Modification records:
____

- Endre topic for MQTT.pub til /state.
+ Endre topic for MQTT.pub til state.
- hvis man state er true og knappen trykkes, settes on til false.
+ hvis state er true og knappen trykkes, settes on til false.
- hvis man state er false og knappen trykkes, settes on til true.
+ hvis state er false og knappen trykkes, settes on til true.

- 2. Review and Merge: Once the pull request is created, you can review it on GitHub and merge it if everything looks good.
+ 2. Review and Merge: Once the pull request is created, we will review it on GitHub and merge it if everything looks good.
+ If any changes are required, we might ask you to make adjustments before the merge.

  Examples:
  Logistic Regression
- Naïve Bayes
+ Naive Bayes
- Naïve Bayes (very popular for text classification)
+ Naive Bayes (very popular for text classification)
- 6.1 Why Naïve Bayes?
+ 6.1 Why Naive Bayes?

____

**Task statement**
Lines from the entries that contain the word "good" are what the answer must hold.

**Output for this exercise**
- 2. Review and Merge: Once the pull request is created, you can review it on GitHub and merge it if everything looks good.
+ 2. Review and Merge: Once the pull request is created, we will review it on GitHub and merge it if everything looks good.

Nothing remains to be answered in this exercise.